Et ce dans la prise en charge de pathologies "aiguës du quotidien ", exprime l'Ordre des pharmaciens, mais bénignes comme la conjonctivite, la cystite ou l'angine. Les députés ont adopté un premier amendement qui autorise les pharmaciens à prescrire directement certains vaccins pour faciliter le parcours de soin des patients et contribuer au renforcement de la couverture vaccinale. Ce texte " vise à permettre aux pharmaciens (.) de délivrer selon (un) protocole mis en place par la Haute autorité de santé des médicaments dont la liste serait fixée par arrêté dans le cadre de pathologies bénignes du quotidien", a précisé le député macroniste devant la commission des Affaires sociales, cité dans le Quotidien du Médecin. Les pharmaciens devront suivre une formation et auront obligation d'être en lien avec le médecin traitant et de le tenir informer.

L'Assemblée a voté jeudi 21 mars des amendements permettant aux pharmaciens de prescrire directement certains vaccins et aux sages-femmes de prescrire et pratiquer des vaccinations dans certaines conditions.

Mais le corps des pharmaciens salue d'ores et déjà cet élargissement de leurs compétences, associé à une amélioration de l'accès aux soins et à un moyen de pallier la problématique des déserts médicaux. Dans un tweet, elle assure que " la coercition n'est pas la solution: au contraire, ça conduira à moins de médecins installés en libéral.il faut libérer du temps médical: c'est ce que l'on fait en travaillant avec les pharmaciens pour la délivrance de certains médicaments. Une décision saluée par les pharmaciens, mais certains députés craignent une "médecine à deux vitesses".

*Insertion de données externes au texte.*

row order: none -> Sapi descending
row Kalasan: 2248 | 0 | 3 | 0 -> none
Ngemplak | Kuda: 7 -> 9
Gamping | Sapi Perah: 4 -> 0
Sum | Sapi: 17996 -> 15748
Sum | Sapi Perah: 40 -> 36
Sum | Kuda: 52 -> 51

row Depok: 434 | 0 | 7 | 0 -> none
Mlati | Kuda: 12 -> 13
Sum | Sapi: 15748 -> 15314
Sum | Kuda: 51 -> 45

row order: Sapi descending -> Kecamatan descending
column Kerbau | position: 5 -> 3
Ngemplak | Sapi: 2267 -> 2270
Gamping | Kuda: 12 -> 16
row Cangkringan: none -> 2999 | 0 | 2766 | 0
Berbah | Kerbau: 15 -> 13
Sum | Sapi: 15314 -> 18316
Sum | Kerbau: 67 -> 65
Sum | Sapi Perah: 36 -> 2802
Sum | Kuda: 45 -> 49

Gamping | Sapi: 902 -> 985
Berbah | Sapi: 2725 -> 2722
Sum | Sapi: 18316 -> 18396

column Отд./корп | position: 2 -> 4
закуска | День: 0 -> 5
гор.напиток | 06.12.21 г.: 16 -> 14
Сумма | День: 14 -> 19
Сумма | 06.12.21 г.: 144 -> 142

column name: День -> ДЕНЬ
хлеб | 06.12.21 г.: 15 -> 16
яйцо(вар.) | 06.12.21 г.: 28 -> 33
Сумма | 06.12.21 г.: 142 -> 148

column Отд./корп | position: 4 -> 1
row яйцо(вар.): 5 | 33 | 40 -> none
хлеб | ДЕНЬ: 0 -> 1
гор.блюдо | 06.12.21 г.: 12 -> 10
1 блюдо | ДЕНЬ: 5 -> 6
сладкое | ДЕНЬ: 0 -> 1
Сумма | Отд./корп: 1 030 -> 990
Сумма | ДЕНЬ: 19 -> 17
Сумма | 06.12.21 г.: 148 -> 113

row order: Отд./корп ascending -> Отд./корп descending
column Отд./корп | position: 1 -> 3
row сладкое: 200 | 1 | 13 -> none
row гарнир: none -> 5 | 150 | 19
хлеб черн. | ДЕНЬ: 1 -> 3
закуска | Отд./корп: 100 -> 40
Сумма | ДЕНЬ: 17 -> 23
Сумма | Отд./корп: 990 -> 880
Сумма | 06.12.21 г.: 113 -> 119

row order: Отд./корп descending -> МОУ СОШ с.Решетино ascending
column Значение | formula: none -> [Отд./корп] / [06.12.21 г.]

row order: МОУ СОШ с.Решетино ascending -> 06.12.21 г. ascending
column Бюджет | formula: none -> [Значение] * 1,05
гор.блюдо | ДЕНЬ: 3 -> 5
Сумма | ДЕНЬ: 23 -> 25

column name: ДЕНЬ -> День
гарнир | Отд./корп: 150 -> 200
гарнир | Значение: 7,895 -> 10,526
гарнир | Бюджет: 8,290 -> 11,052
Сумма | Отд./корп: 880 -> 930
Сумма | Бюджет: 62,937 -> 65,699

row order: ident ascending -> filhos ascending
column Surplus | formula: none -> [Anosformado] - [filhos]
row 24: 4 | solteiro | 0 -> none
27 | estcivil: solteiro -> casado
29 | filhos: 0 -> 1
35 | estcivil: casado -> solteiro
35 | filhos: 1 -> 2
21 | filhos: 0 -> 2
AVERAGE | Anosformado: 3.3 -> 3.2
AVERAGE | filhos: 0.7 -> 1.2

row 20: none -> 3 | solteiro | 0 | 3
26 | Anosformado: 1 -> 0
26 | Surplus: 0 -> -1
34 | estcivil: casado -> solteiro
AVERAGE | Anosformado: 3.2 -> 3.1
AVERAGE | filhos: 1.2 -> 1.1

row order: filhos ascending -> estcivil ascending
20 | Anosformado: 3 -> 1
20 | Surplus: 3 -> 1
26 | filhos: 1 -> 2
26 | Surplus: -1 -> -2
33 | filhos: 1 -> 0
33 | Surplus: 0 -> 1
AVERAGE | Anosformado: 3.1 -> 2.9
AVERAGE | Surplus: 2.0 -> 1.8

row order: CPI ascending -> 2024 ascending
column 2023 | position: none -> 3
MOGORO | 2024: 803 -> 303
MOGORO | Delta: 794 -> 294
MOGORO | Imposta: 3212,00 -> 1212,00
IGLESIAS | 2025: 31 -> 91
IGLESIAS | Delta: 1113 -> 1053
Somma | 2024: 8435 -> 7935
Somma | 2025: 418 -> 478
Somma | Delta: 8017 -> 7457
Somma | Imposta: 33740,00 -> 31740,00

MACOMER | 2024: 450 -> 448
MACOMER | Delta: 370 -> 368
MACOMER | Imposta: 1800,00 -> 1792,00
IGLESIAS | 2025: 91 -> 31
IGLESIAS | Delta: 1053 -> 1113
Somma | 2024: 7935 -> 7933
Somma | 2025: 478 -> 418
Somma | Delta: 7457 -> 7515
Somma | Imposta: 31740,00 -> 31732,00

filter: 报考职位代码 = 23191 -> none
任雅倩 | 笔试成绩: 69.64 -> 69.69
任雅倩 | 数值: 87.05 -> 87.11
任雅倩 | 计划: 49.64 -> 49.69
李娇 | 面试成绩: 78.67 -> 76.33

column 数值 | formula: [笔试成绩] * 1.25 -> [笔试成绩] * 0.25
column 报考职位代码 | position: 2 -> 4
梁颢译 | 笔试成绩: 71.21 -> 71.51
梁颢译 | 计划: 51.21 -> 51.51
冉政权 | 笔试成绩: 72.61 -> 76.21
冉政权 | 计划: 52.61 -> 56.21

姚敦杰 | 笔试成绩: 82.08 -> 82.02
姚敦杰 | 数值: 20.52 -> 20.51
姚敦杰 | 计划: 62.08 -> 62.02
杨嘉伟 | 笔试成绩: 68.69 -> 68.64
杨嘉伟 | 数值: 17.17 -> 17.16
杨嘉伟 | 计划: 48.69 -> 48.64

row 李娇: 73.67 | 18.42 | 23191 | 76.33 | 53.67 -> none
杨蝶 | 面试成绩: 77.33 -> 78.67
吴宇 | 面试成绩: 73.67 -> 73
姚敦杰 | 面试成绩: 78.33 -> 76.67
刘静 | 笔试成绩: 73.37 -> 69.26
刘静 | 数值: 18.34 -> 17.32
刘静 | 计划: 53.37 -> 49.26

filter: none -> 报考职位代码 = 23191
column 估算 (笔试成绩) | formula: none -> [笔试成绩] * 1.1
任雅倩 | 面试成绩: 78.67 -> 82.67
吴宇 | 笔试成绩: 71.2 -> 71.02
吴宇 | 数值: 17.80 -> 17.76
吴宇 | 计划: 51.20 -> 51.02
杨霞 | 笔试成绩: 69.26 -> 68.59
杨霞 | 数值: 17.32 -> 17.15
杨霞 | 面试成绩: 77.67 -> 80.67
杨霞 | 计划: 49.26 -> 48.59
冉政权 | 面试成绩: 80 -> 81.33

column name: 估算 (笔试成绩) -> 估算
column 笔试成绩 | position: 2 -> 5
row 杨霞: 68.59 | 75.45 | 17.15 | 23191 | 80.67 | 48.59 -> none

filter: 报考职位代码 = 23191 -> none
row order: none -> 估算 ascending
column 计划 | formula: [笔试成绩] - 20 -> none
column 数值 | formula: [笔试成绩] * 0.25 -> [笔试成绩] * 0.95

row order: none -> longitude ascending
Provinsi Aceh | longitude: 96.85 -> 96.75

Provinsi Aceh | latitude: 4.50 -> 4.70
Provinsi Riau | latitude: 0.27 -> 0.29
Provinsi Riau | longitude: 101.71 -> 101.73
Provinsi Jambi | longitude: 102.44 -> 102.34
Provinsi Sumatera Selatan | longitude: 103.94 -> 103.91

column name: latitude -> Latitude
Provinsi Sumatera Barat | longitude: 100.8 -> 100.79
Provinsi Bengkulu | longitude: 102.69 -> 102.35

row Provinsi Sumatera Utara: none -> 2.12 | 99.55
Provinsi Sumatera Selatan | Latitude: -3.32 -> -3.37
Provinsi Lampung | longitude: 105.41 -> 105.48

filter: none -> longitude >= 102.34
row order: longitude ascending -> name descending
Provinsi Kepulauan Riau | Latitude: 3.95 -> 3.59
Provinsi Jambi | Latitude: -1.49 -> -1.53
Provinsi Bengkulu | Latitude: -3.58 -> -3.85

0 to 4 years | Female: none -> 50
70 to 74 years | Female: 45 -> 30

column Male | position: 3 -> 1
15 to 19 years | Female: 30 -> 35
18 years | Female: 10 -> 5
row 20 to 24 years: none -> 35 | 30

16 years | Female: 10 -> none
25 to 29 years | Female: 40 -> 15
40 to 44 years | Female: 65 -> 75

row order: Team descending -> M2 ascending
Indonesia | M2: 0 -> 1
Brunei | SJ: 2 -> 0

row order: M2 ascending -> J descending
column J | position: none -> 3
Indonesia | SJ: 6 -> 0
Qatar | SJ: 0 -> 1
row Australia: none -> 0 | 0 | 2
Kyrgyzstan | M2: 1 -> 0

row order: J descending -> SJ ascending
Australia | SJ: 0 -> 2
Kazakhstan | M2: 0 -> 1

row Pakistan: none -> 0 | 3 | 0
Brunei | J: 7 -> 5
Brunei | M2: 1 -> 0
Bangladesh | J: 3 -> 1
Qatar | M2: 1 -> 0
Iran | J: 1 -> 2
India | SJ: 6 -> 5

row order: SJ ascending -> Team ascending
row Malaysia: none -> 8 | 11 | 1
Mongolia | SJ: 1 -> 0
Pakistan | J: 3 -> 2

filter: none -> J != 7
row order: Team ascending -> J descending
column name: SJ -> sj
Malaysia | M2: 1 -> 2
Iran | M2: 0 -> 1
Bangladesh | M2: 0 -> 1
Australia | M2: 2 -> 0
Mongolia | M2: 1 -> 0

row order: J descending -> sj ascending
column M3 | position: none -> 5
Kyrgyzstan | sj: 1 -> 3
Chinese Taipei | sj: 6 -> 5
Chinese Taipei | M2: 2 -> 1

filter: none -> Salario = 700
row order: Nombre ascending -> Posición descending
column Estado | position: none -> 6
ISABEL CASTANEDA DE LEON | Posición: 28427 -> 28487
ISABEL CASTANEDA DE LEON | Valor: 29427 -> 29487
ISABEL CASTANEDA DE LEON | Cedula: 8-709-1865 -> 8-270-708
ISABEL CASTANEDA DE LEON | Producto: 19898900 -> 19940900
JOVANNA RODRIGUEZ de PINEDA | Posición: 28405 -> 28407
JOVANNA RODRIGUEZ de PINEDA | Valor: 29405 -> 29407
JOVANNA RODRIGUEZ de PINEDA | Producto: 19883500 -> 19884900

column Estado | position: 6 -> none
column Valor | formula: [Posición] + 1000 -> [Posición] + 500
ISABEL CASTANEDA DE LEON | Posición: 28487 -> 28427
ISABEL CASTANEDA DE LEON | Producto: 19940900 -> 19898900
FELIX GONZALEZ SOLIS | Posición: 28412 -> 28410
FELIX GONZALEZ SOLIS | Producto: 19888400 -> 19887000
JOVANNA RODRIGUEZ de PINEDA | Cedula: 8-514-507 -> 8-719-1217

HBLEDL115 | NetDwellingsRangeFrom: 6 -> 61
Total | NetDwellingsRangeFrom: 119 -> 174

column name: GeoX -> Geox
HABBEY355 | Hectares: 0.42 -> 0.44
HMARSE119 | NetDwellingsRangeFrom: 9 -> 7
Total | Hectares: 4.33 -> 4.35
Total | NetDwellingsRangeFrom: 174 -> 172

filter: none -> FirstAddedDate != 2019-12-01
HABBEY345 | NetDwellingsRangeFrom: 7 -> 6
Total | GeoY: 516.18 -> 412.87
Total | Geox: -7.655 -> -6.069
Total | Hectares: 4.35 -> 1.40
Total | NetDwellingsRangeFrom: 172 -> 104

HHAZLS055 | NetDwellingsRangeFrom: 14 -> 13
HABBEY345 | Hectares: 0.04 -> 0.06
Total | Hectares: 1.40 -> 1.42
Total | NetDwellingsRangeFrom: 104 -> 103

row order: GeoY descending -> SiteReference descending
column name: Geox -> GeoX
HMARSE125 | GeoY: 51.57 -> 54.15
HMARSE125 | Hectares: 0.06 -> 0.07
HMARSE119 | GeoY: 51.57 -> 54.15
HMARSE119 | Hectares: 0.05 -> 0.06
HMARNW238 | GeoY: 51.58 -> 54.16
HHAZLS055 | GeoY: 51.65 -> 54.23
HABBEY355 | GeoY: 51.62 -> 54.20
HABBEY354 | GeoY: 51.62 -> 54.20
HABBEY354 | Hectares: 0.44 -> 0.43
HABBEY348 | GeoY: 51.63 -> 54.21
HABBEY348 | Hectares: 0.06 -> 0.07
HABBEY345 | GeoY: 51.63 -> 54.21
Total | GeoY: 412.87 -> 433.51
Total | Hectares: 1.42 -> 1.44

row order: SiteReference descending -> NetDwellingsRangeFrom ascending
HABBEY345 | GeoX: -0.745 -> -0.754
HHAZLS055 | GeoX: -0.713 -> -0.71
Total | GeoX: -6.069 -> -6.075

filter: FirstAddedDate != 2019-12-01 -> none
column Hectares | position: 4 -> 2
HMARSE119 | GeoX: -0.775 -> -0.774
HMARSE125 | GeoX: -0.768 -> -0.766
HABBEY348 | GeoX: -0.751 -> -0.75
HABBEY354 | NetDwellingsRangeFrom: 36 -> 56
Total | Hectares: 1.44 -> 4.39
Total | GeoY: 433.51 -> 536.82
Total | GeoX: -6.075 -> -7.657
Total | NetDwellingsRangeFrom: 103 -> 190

C'est notamment le cas du communiste Jean-Yves Lecoq, évoquant "le risque d'une médecine à deux vitesses ". Une proposition adoptée dans le cadre de l'examen du projet de loi relatif à l'organisation et à la transformation du système de santé. "Si on rentre dans cette démarche, on ne sait pas trop où cela s'arrête", s'inquiète le député LR Jean-Pierre Door. Les sages-femmes sont aussi autorisées à prescrire et pratiquer des vaccinations dans certaines conditions.

Le taux de couverture vaccinale de la France est un des plus bas d'Europe, inférieur à 20 % de la population cible, or l'étendre permettrait notamment de protéger les personnes les plus vulnérables comme les nourrissons ou les personnes âgées.

La ministre de la Santé, Agnès Buzyn, concède qu'il y a "encore du travail pour que tout le monde soit confortable avec cette délivrance de médicaments".

Il reviendra à la Haute autorité de santé de se prononcer courant 2019.